In a move that highlights just how valuable human interaction data has become in the AI race, Meta has begun installing tracking software on employees’ work computers to capture mouse movements, clicks, and keystrokes. The data will be used to train AI models designed to perform work tasks autonomously.
The initiative was first reported by Reuters and confirms what many in the industry have suspected: traditional training data is no longer enough. Companies are increasingly turning to new sources to build more capable AI systems.
“If we’re building agents to help people complete everyday tasks using computers, our models need real examples of how people actually use them—things like mouse movements, clicking buttons, and navigating dropdown menus,” a Meta spokesperson told TechCrunch. “To help, we’re launching an internal tool that will capture these kinds of inputs on certain applications to help us train our models. There are safeguards in place to protect sensitive content, and the data is not used for any other purpose.”
The Quest for Real-World Interaction Data
The approach represents a shift from traditional AI training methods. Large language models have typically learned from text scraped from the internet, books, and other public sources. But for AI agents that need to navigate software interfaces, parse dropdown menus, and execute multi-step workflows, this general-purpose data falls short.
Meta isn’t alone in this pursuit. Last week, reports emerged that startups are selling old corporate communications—Slack archives, Jira tickets, and email threads—to AI companies looking for higher-quality training data.
Privacy Implications
The Meta announcement raises questions about employee privacy and consent. The company says safeguards are in place to protect sensitive content, but the practice of monitoring employees for AI training purposes marks a new frontier in data collection.
This comes as AI companies face increasing pressure to find new data sources. Competition for high-quality training data has intensified as model capabilities improve and public datasets become exhausted.

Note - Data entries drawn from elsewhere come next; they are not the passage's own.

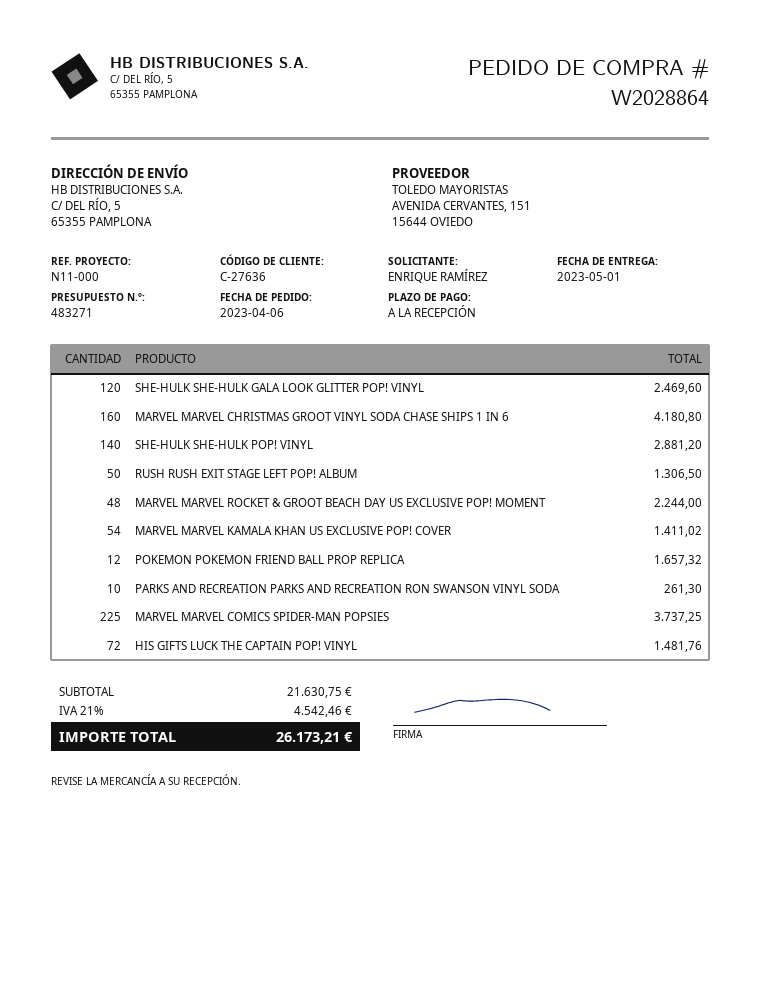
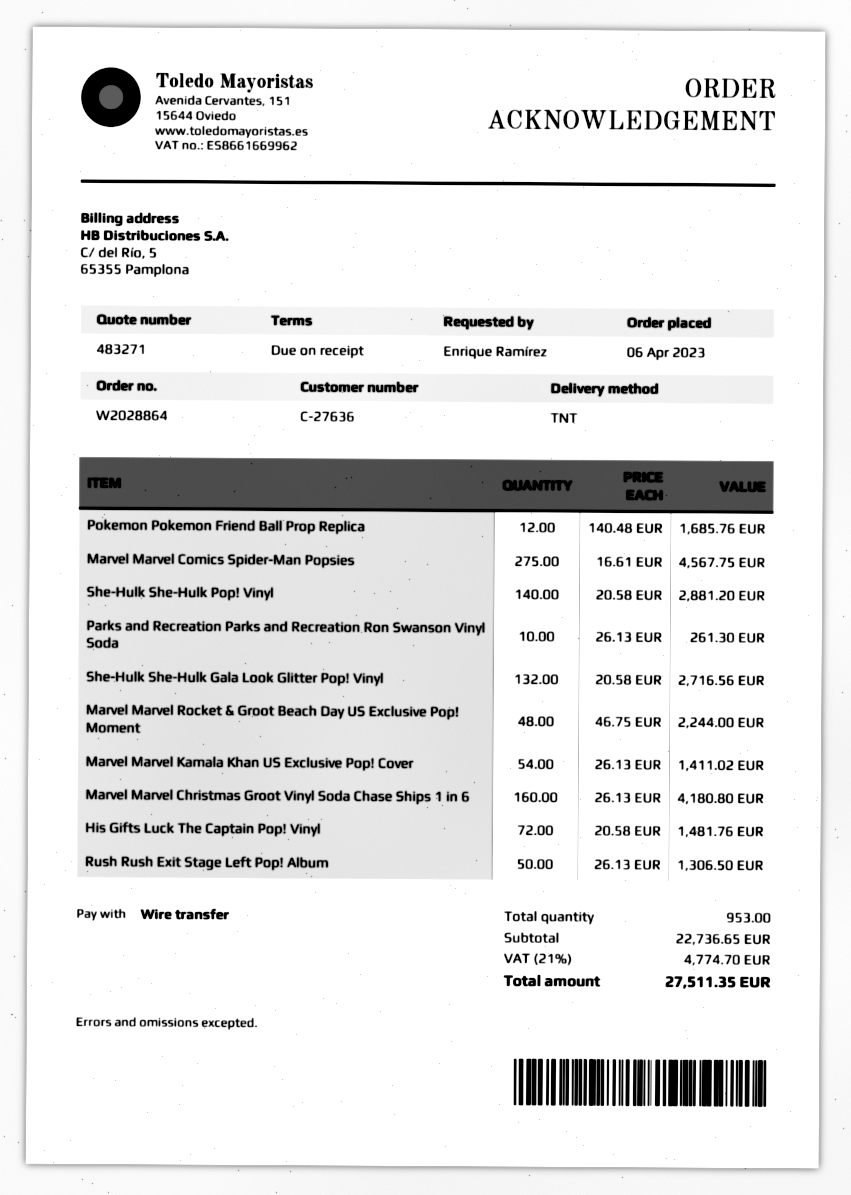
SHE-HULK SHE-HULK GALA LOOK GLITTER POP! VINYL: 120 for 2469.60 -> 132 for 2716.56
POKEMON POKEMON FRIEND BALL PROP REPLICA: 12 for 1657.32 -> 12 for 1685.76
MARVEL MARVEL COMICS SPIDER-MAN POPSIES: 225 for 3737.25 -> 275 for 4567.75
subtotal: 21630.75 -> 22736.65
tax: 21% = 4542.46 -> 21% = 4774.70
total: 26173.21 -> 27511.35

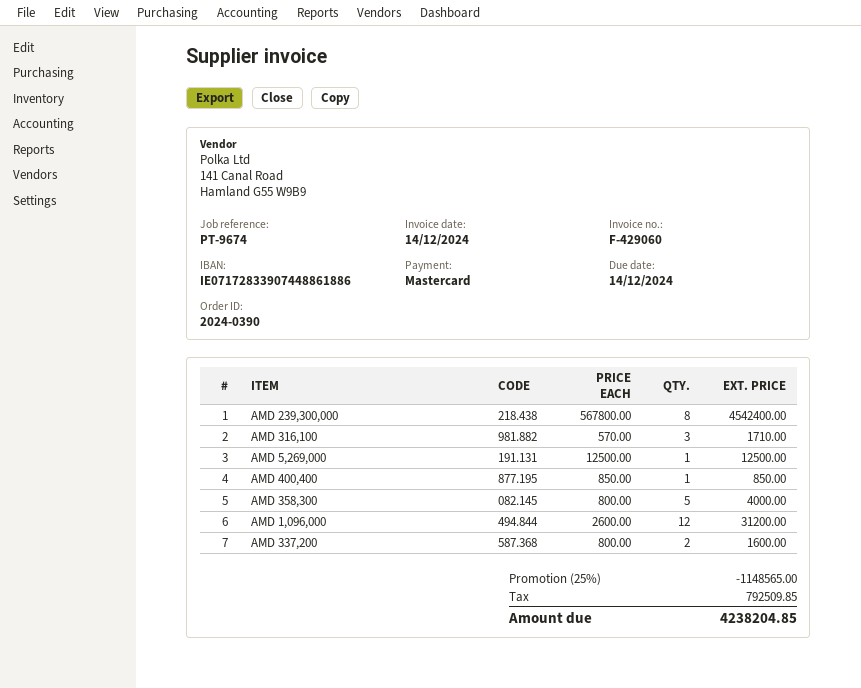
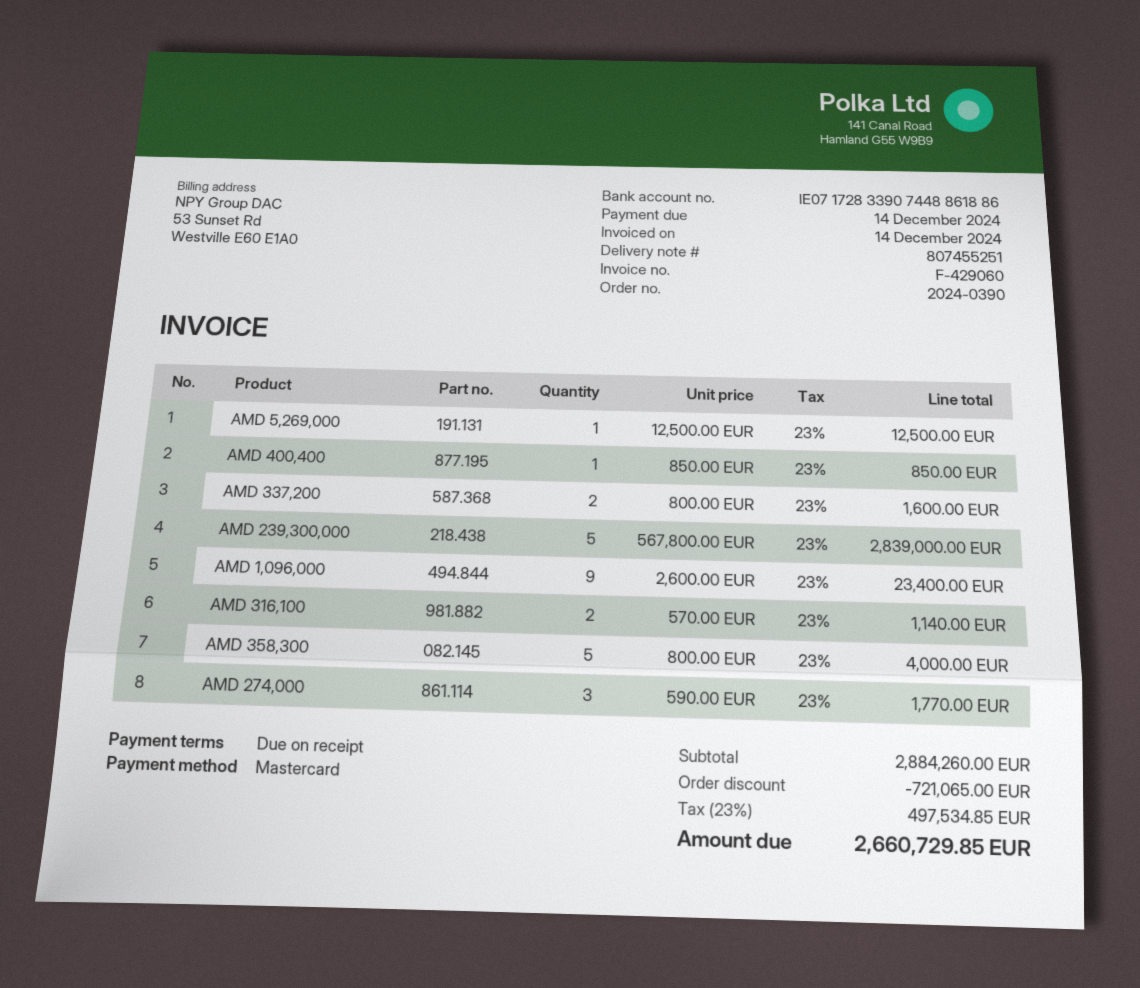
AMD 239,300,000: 8 x 567800.00 = 4542400.00 -> 5 x 567800.00 = 2839000.00
AMD 316,100: 3 x 570.00 = 1710.00 -> 2 x 570.00 = 1140.00
AMD 1,096,000: 12 x 2600.00 = 31200.00 -> 9 x 2600.00 = 23400.00
AMD 274,000: none -> 3 x 590.00 = 1770.00
discount: 1148565.00 -> 721065.00
tax: 792509.85 -> 497534.85
total: 4238204.85 -> 2660729.85

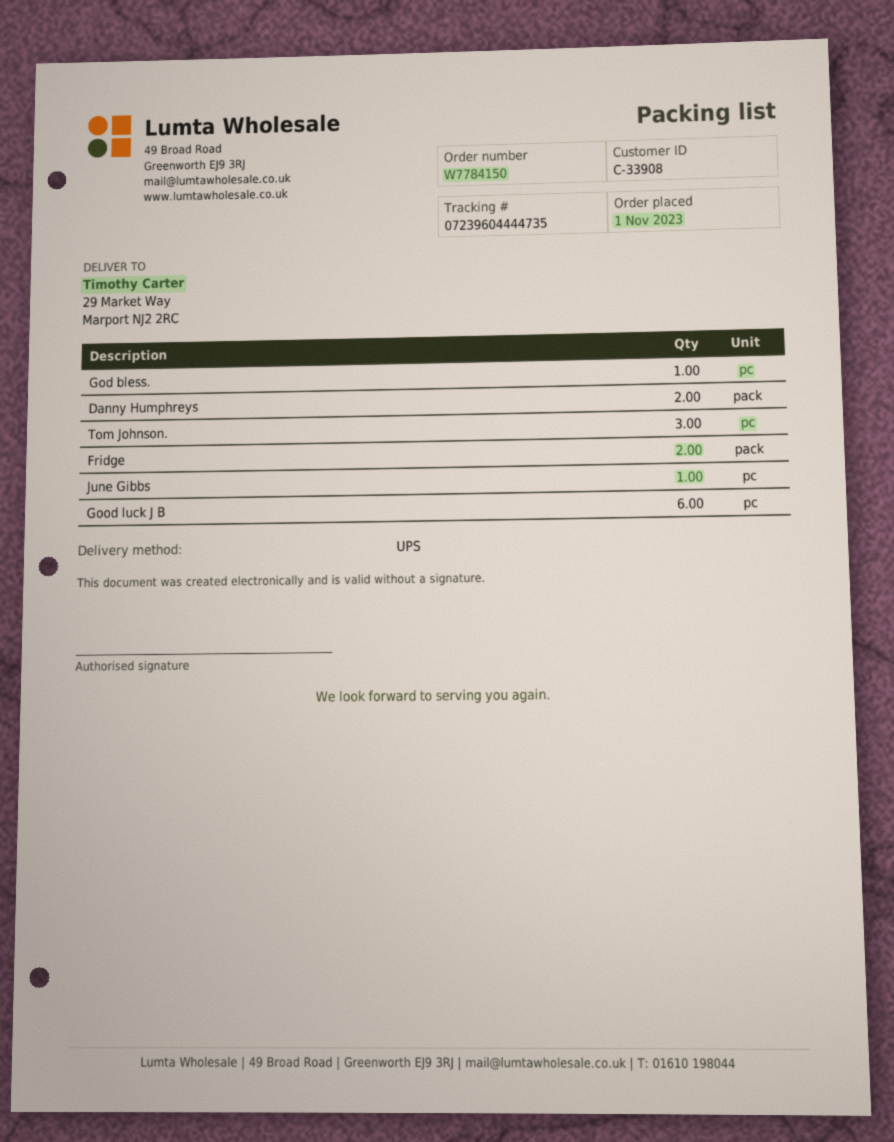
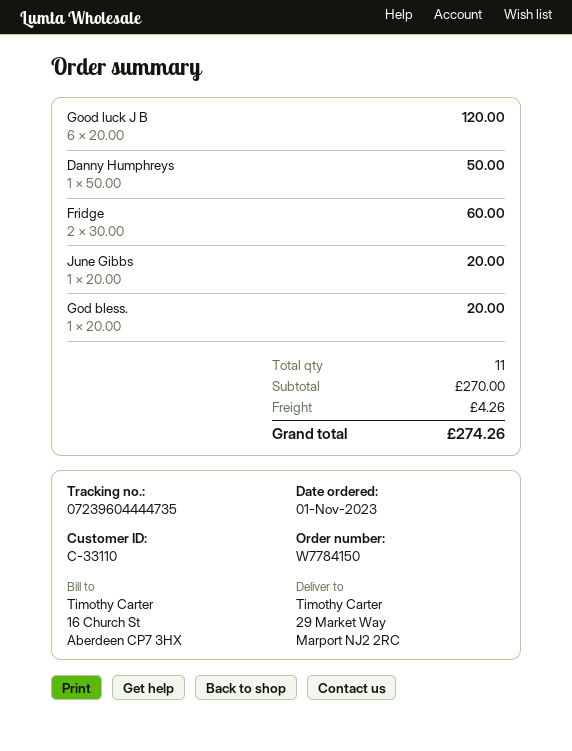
customer number: C-33908 -> C-33110
Danny Humphreys: 2 -> 1
Tom Johnson.: 3 -> none

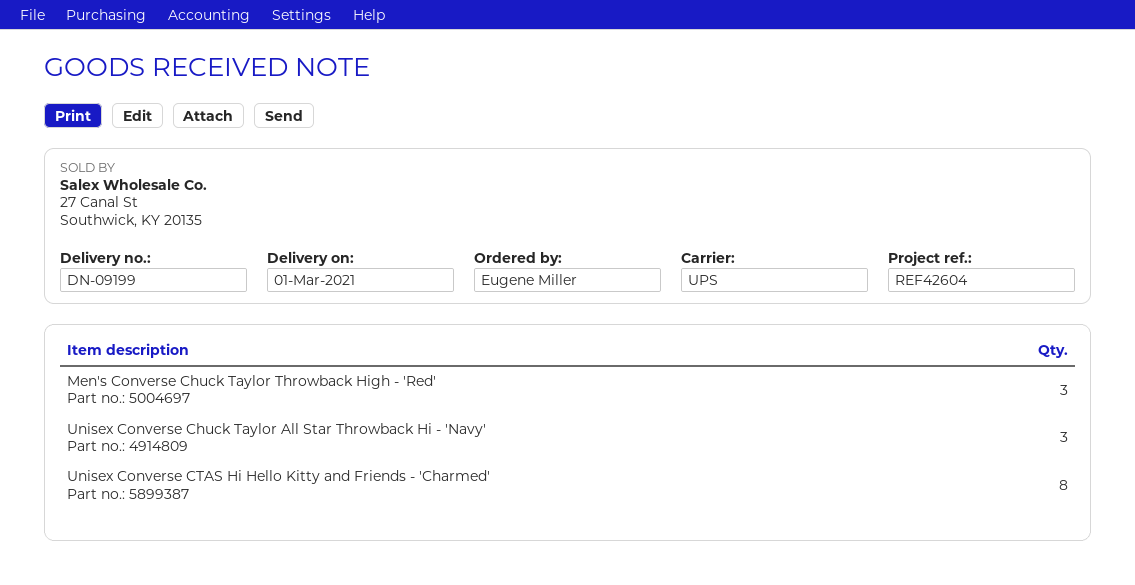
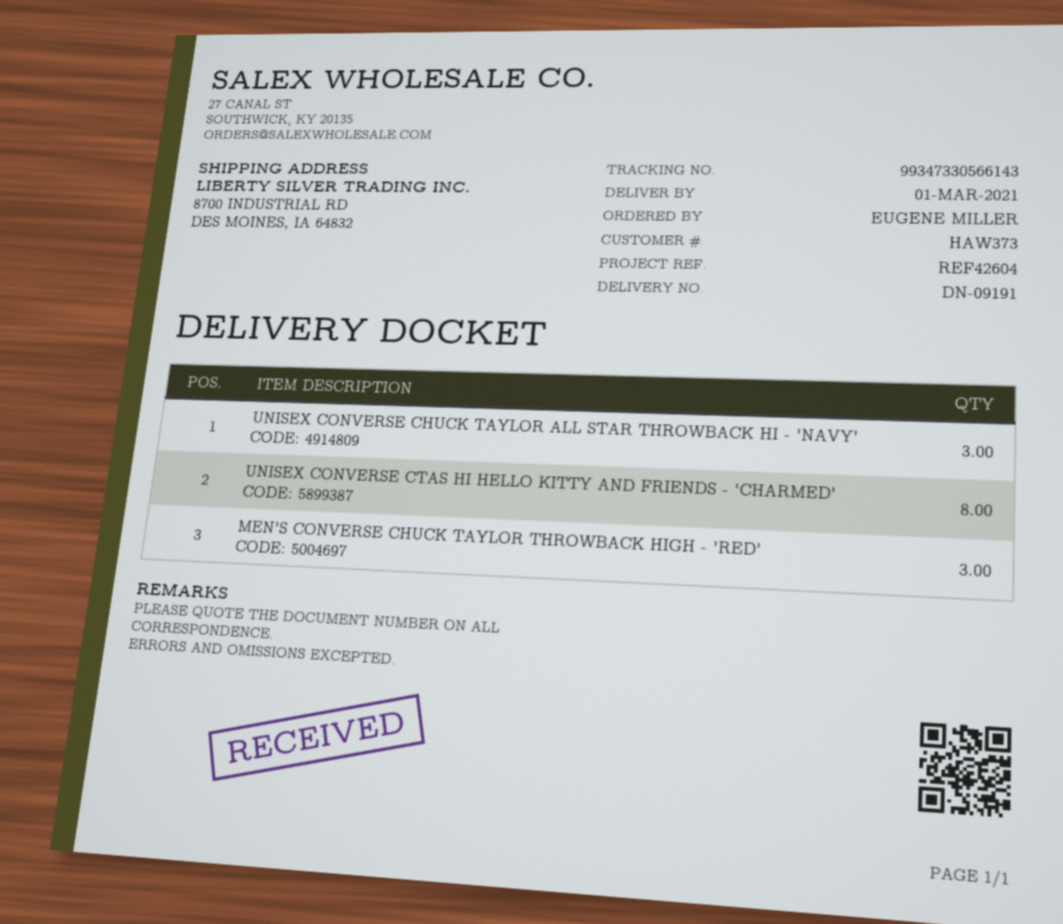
delivery note number: DN-09199 -> DN-09191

Building Autonomous Agents
The ultimate goal of collecting this granular interaction data is to build AI agents capable of performing complex workplace tasks without constant human guidance. By observing how employees actually navigate software, Meta hopes to create models that can automate workflows, manage spreadsheets, and handle routine office tasks.
Whether employees will embrace being turned into training data—wittingly or not—remains to be seen. The practice highlights the growing tension between AI advancement and individual privacy in the workplace.